Web interface edit records →
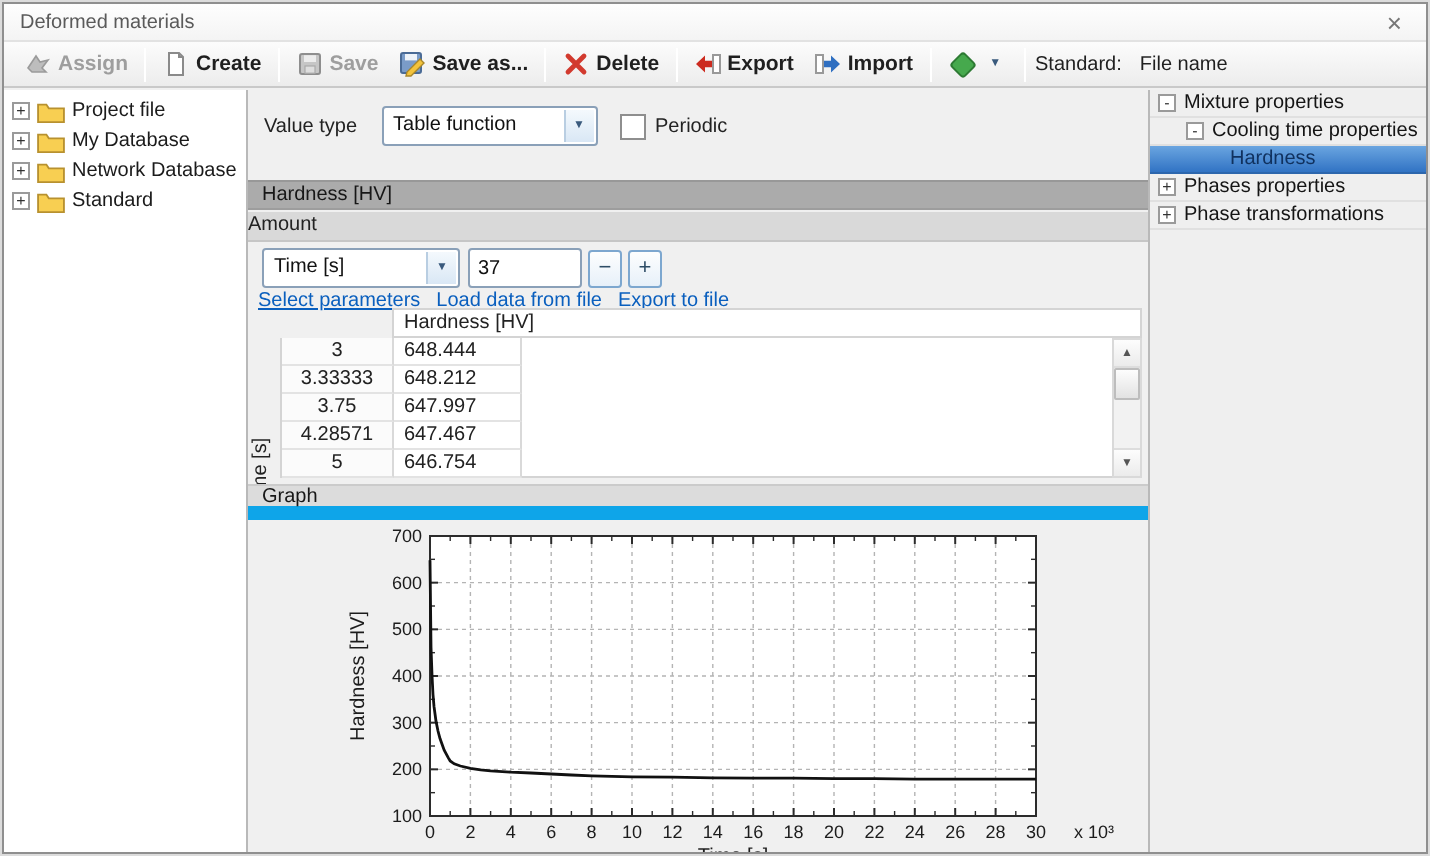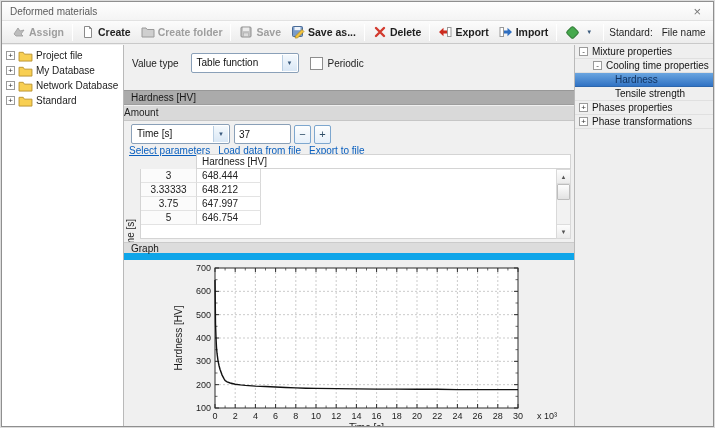--- a/index.html
+++ b/index.html
@@ -115,26 +115,20 @@
       <span class="lbl">Assign</span>
     </div>
     <div class="tsep"></div>
     <div class="tbtn">
       <svg width="14" height="14" viewBox="0 0 14 14">
           <path d="M3.5 1.5 h5 l2 2 v9 h-7 z" fill="#fff" stroke="#8a8a8a"></path>
           <path d="M8.5 1.5 v2 h2" fill="none" stroke="#8a8a8a"></path>
         </svg>
       <span class="lbl">Create</span>
     </div>
-    <div class="tbtn disabled">
-      <svg width="14" height="14" viewBox="0 0 14 14">
-          <path d="M1 5 V3 h4 l1.2 1.5 H13 V12 H1 Z" fill="#cfcfcf" stroke="#9a9a9a"></path>
-        </svg>
-      <span class="lbl">Create folder</span>
-    </div>
     <div class="tsep"></div>
     <div class="tbtn disabled">
       <svg width="14" height="14" viewBox="0 0 14 14">
           <rect x="2" y="2" width="10" height="10" rx="1" fill="#c6c6c6" stroke="#8e8e8e"></rect>
           <rect x="4" y="2.6" width="6" height="3.4" fill="#ececec"></rect>
           <rect x="4.5" y="8" width="5" height="3.6" fill="#dedede" stroke="#aaa" stroke-width="0.6"></rect>
         </svg>
       <span class="lbl">Save</span>
     </div>
     <div class="tbtn">
@@ -264,20 +258,24 @@
             <div class="tc time">3</div>
             <div class="tc val">648.444</div>
           </div>
           <div class="trow">
             <div class="tc time">3.33333</div>
             <div class="tc val">648.212</div>
           </div>
           <div class="trow">
             <div class="tc time">3.75</div>
             <div class="tc val">647.997</div>
+          </div>
+          <div class="trow">
+            <div class="tc time">4.28571</div>
+            <div class="tc val">647.467</div>
           </div>
           <div class="trow">
             <div class="tc time">5</div>
             <div class="tc val">646.754</div>
           </div>
         </div>
         <div class="vscroll">
           <div class="sbtn">▲</div>
           <div class="sthumb"></div>
           <div class="sbtn down">▼</div>
@@ -433,23 +431,20 @@
         <span class="expander">-</span>
         <span class="lbl">Mixture properties</span>
       </div>
       <div class="rrow ind1e">
         <span class="expander">-</span>
         <span class="lbl">Cooling time properties</span>
       </div>
       <div class="rrow ind2 sel">
         <span class="lbl">Hardness</span>
       </div>
-      <div class="rrow ind2">
-        <span class="lbl">Tensile strength</span>
-      </div>
       <div class="rrow ind0">
         <span class="expander">+</span>
         <span class="lbl">Phases properties</span>
       </div>
       <div class="rrow ind0">
         <span class="expander">+</span>
         <span class="lbl">Phase transformations</span>
       </div>
     </div>
 

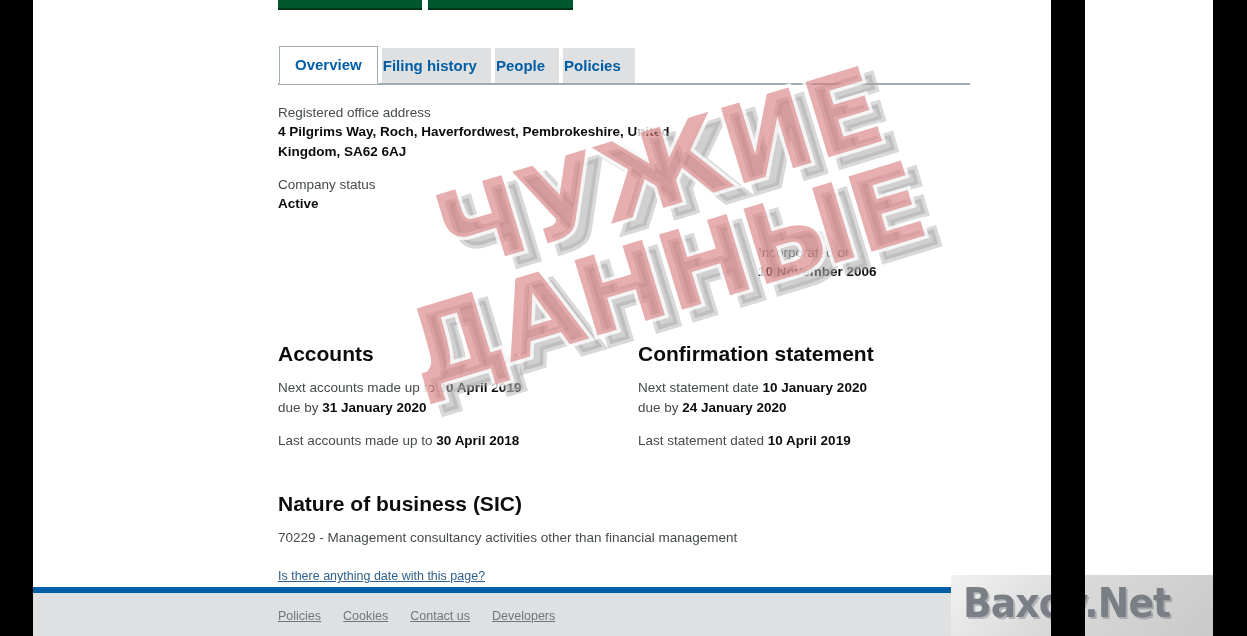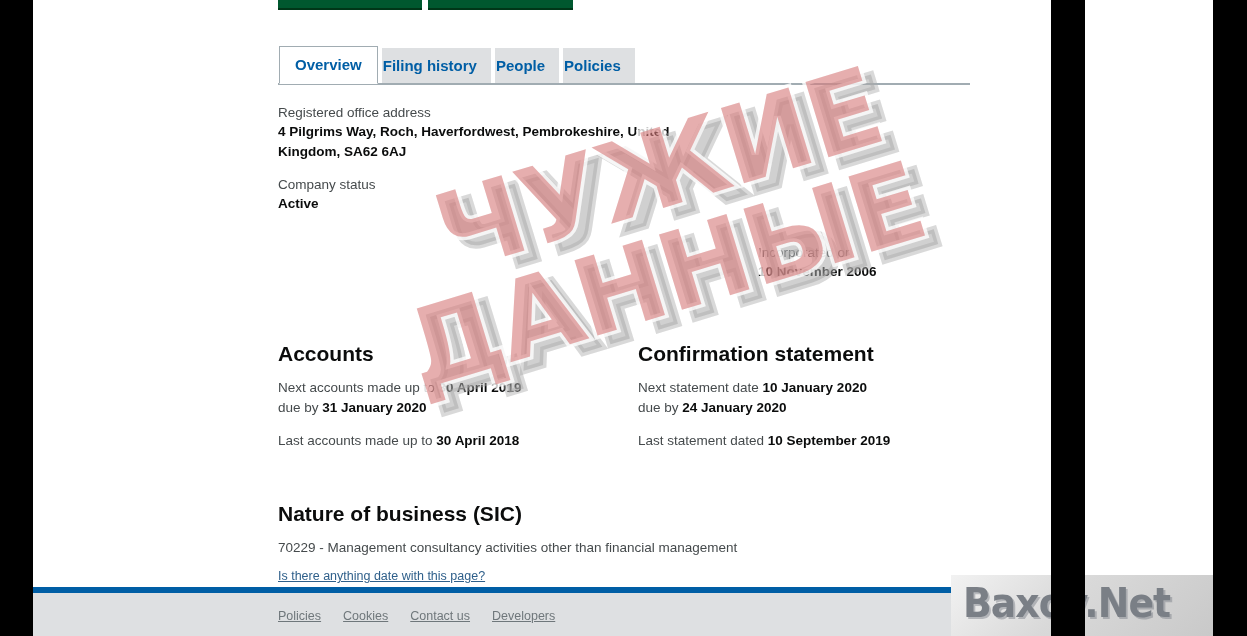--- a/index.html
+++ b/index.html
@@ -126,21 +126,21 @@
 
   
   #addr-block   { left: 245px; top: 104px; width: 420px; }
   #status-block { left: 245px; top: 176px; width: 420px; }
   #type-block   { left: 245px; top: 244px; width: 360px; }
   #inc-block    { left: 725px; top: 244px; width: 260px; text-align: left; }
 
   #accounts-block { left: 245px; top: 344px; width: 340px; }
   #confirm-block  { left: 605px; top: 344px; width: 360px; }
 
-  #sic-block    { left: 245px; top: 494px; width: 640px; margin-top: 10px; }
+  #sic-block    { left: 245px; top: 494px; width: 640px; }
   #wrong-block  { left: 245px; top: 566px; width: 400px; }
 
   h2.section {
     font-size: 21px;
     font-weight: bold;
     color: #0b0c0c;
     margin: 0 0 14px 0;
     line-height: 20px;
   }
   .gap { height: 13px; }
@@ -300,21 +300,21 @@
       <p class="para"><span>due by </span><b>31 January 2020</b></p>
       <div class="gap"></div>
       <p class="para"><span>Last accounts made up to </span><b>30 April 2018</b></p>
     </div>
 
     <div class="block" id="confirm-block">
       <h2 class="section">Confirmation statement</h2>
       <p class="para"><span>Next statement date </span><b>10 January 2020</b></p>
       <p class="para"><span>due by </span><b>24 January 2020</b></p>
       <div class="gap"></div>
-      <p class="para"><span>Last statement dated </span><b>10 September 2019</b></p>
+      <p class="para"><span>Last statement dated </span><b>10 April 2019</b></p>
     </div>
 
     <div class="block" id="sic-block">
       <h2 class="section">Nature of business (SIC)</h2>
       <p class="para">70229 - Management consultancy activities other than financial management</p>
     </div>
 
     <div class="block" id="wrong-block">
       <a class="link">Is there anything date with this page?</a>
     </div>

What you are asked to do → Output the lines above in full and exactly as given, omitting any pictures.

Completed task →
--- a/index.html
+++ b/index.html
@@ -115,26 +115,20 @@
       <span class="lbl">Assign</span>
     </div>
     <div class="tsep"></div>
     <div class="tbtn">
       <svg width="14" height="14" viewBox="0 0 14 14">
           <path d="M3.5 1.5 h5 l2 2 v9 h-7 z" fill="#fff" stroke="#8a8a8a"></path>
           <path d="M8.5 1.5 v2 h2" fill="none" stroke="#8a8a8a"></path>
         </svg>
       <span class="lbl">Create</span>
     </div>
-    <div class="tbtn disabled">
-      <svg width="14" height="14" viewBox="0 0 14 14">
-          <path d="M1 5 V3 h4 l1.2 1.5 H13 V12 H1 Z" fill="#cfcfcf" stroke="#9a9a9a"></path>
-        </svg>
-      <span class="lbl">Create folder</span>
-    </div>
     <div class="tsep"></div>
     <div class="tbtn disabled">
       <svg width="14" height="14" viewBox="0 0 14 14">
           <rect x="2" y="2" width="10" height="10" rx="1" fill="#c6c6c6" stroke="#8e8e8e"></rect>
           <rect x="4" y="2.6" width="6" height="3.4" fill="#ececec"></rect>
           <rect x="4.5" y="8" width="5" height="3.6" fill="#dedede" stroke="#aaa" stroke-width="0.6"></rect>
         </svg>
       <span class="lbl">Save</span>
     </div>
     <div class="tbtn">
@@ -264,20 +258,24 @@
             <div class="tc time">3</div>
             <div class="tc val">648.444</div>
           </div>
           <div class="trow">
             <div class="tc time">3.33333</div>
             <div class="tc val">648.212</div>
           </div>
           <div class="trow">
             <div class="tc time">3.75</div>
             <div class="tc val">647.997</div>
+          </div>
+          <div class="trow">
+            <div class="tc time">4.28571</div>
+            <div class="tc val">647.467</div>
           </div>
           <div class="trow">
             <div class="tc time">5</div>
             <div class="tc val">646.754</div>
           </div>
         </div>
         <div class="vscroll">
           <div class="sbtn">▲</div>
           <div class="sthumb"></div>
           <div class="sbtn down">▼</div>
@@ -433,23 +431,20 @@
         <span class="expander">-</span>
         <span class="lbl">Mixture properties</span>
       </div>
       <div class="rrow ind1e">
         <span class="expander">-</span>
         <span class="lbl">Cooling time properties</span>
       </div>
       <div class="rrow ind2 sel">
         <span class="lbl">Hardness</span>
       </div>
-      <div class="rrow ind2">
-        <span class="lbl">Tensile strength</span>
-      </div>
       <div class="rrow ind0">
         <span class="expander">+</span>
         <span class="lbl">Phases properties</span>
       </div>
       <div class="rrow ind0">
         <span class="expander">+</span>
         <span class="lbl">Phase transformations</span>
       </div>
     </div>
 

--- a/index.html
+++ b/index.html
@@ -126,21 +126,21 @@
 
   
   #addr-block   { left: 245px; top: 104px; width: 420px; }
   #status-block { left: 245px; top: 176px; width: 420px; }
   #type-block   { left: 245px; top: 244px; width: 360px; }
   #inc-block    { left: 725px; top: 244px; width: 260px; text-align: left; }
 
   #accounts-block { left: 245px; top: 344px; width: 340px; }
   #confirm-block  { left: 605px; top: 344px; width: 360px; }
 
-  #sic-block    { left: 245px; top: 494px; width: 640px; margin-top: 10px; }
+  #sic-block    { left: 245px; top: 494px; width: 640px; }
   #wrong-block  { left: 245px; top: 566px; width: 400px; }
 
   h2.section {
     font-size: 21px;
     font-weight: bold;
     color: #0b0c0c;
     margin: 0 0 14px 0;
     line-height: 20px;
   }
   .gap { height: 13px; }
@@ -300,21 +300,21 @@
       <p class="para"><span>due by </span><b>31 January 2020</b></p>
       <div class="gap"></div>
       <p class="para"><span>Last accounts made up to </span><b>30 April 2018</b></p>
     </div>
 
     <div class="block" id="confirm-block">
       <h2 class="section">Confirmation statement</h2>
       <p class="para"><span>Next statement date </span><b>10 January 2020</b></p>
       <p class="para"><span>due by </span><b>24 January 2020</b></p>
       <div class="gap"></div>
-      <p class="para"><span>Last statement dated </span><b>10 September 2019</b></p>
+      <p class="para"><span>Last statement dated </span><b>10 April 2019</b></p>
     </div>
 
     <div class="block" id="sic-block">
       <h2 class="section">Nature of business (SIC)</h2>
       <p class="para">70229 - Management consultancy activities other than financial management</p>
     </div>
 
     <div class="block" id="wrong-block">
       <a class="link">Is there anything date with this page?</a>
     </div>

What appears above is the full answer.